Saturday, 5 August 2017
Sarah’s Key by Tatiana de Rosnay is a dual narrative containing both factual history and fiction. I found it to be a heart-wrenching, absorbing, emotional and informative book about the darkest time in France’s history - the Holocaust.
Paris, July 1942. Sarah Starzynski is ten years old when she and her parents are arrested by the French police. Before leaving, Sarah secretly locks her younger brother, Michel, in their childhood hiding place, a cupboard in the family's apartment. She pockets the key and promises him that he will be safe and she will return in a few hours to let him out. They are then taken to the Vélodrome d'Hiver as part of the Jewish roundup.

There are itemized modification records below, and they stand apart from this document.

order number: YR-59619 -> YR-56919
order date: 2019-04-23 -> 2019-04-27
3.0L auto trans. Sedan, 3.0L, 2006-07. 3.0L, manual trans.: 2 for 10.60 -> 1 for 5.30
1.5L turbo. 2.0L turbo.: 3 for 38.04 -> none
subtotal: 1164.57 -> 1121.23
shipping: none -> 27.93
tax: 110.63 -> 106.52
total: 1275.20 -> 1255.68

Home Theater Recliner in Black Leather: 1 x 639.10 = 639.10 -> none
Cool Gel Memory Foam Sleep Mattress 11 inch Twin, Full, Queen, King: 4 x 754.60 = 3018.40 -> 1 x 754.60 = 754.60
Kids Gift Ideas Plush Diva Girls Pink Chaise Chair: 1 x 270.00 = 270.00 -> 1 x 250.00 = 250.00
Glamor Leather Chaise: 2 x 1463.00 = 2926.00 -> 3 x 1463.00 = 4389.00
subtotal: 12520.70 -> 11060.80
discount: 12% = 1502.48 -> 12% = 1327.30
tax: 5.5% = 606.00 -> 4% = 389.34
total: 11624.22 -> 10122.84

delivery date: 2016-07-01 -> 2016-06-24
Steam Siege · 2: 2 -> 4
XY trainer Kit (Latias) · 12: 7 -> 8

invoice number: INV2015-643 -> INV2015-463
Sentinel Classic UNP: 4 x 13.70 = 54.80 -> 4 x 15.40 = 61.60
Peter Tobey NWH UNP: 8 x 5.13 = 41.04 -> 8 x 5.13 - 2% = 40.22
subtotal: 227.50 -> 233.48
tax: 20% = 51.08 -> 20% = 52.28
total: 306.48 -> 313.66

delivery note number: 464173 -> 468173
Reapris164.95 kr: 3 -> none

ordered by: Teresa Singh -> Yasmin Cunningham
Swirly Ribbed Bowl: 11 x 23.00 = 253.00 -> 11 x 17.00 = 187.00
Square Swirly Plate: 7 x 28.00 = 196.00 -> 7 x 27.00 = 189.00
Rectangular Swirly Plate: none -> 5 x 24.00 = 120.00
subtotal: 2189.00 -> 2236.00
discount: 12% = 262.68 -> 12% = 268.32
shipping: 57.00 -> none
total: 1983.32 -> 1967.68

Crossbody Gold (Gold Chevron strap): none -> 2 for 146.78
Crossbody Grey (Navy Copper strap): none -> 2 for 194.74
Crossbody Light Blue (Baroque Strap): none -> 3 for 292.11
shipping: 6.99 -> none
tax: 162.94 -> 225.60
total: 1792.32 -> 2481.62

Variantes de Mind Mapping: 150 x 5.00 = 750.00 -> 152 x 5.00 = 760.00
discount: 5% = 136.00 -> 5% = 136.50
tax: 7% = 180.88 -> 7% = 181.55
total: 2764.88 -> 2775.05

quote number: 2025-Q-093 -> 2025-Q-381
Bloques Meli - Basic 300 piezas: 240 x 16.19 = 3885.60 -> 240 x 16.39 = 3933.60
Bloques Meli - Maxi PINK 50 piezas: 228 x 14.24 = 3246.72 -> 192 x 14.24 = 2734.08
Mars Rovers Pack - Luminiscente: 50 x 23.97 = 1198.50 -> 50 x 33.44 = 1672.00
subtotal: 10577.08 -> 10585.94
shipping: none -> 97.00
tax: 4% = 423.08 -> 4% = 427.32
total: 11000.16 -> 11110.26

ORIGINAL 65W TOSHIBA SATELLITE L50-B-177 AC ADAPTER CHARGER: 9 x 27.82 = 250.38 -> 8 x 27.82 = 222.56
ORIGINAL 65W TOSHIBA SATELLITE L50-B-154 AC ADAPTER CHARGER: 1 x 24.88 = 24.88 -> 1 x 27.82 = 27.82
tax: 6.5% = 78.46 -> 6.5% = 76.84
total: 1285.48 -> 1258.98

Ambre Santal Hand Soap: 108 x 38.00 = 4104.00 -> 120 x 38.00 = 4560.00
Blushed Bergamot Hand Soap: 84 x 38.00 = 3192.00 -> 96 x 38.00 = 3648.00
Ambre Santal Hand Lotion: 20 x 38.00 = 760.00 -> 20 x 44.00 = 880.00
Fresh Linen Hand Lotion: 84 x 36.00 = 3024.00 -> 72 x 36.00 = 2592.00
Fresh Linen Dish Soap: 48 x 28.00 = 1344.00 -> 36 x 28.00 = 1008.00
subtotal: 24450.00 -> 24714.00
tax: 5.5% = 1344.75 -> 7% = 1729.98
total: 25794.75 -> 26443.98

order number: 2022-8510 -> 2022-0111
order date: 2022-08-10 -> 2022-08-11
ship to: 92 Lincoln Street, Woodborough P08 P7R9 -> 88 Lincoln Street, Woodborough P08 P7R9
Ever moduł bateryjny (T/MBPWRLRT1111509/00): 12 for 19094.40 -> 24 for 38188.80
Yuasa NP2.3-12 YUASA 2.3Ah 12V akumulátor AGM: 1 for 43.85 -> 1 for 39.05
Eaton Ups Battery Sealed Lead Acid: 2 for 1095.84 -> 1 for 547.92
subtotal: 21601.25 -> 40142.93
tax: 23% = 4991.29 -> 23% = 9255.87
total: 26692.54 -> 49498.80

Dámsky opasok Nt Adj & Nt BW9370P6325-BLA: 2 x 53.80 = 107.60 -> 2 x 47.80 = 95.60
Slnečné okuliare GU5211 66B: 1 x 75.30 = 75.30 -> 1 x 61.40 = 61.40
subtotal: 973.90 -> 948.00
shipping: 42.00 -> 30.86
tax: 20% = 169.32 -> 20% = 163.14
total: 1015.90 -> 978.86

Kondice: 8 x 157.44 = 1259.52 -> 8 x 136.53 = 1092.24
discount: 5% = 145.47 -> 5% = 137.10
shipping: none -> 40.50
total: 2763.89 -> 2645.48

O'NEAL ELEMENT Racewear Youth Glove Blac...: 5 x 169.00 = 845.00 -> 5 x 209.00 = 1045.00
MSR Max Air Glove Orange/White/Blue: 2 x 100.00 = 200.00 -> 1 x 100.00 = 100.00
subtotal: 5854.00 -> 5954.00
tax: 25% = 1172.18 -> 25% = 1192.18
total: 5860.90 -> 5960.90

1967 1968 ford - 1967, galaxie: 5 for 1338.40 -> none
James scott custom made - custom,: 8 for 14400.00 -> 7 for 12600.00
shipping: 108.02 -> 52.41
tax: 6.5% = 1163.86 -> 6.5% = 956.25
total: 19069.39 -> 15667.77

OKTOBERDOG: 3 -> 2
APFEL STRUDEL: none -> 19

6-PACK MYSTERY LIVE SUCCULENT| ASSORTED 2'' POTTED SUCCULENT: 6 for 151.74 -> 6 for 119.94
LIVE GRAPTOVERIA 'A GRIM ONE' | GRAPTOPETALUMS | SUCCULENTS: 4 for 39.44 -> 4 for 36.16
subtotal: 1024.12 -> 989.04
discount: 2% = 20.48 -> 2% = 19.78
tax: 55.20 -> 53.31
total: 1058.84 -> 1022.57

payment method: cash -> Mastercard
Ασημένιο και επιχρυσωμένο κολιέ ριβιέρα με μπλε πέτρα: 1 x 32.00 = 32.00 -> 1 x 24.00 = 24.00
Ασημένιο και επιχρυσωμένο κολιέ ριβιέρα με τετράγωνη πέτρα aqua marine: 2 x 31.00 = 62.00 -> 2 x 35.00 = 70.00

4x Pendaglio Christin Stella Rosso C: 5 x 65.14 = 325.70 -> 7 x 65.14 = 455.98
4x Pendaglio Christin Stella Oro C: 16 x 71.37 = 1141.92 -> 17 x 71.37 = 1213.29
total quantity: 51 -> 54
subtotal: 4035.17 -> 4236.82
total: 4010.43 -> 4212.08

Paris, May 2002. Julia Jarmond is a journalist and on 60th anniversary of the Vel’ d’Hiv roundup, she is asked to write an article about this bleak event in France's history. Shockingly she discovers that this cruelty is mainly carried out by the French police. Through her investigations, she stumbles upon a trail of long-hidden family secrets that connect her to Sarah. Julia is compelled to retrace the girl's ordeal, from the atrocity of the Vel’ d'Hiv roundup, to the camps. Julia probes into Sarah's past, travelling from France to America and Italy searching for answers. Her search for answers leads her to question her own place in France and to reassess both her marriage and her life.
Sarah's Key is a disturbing, enlightening and touching, with well-developed characters. Tatiana de Rosnay offers her readers a subtle yet compelling portrait of France under occupation during WW2 and she reveals the taboos and silence that surround this painful episode.